> **What you will do**
Which lines run from the one containing "subtotal: 71.62 -> 73.40" to the end of the listing? Copy them out exactly, leaving out the rest.

> **Working data**
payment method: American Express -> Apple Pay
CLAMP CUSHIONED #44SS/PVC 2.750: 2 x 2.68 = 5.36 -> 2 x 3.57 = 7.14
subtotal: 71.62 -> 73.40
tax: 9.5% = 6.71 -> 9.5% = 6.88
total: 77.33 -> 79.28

> **Solution to the problem**
subtotal: 71.62 -> 73.40
tax: 9.5% = 6.71 -> 9.5% = 6.88
total: 77.33 -> 79.28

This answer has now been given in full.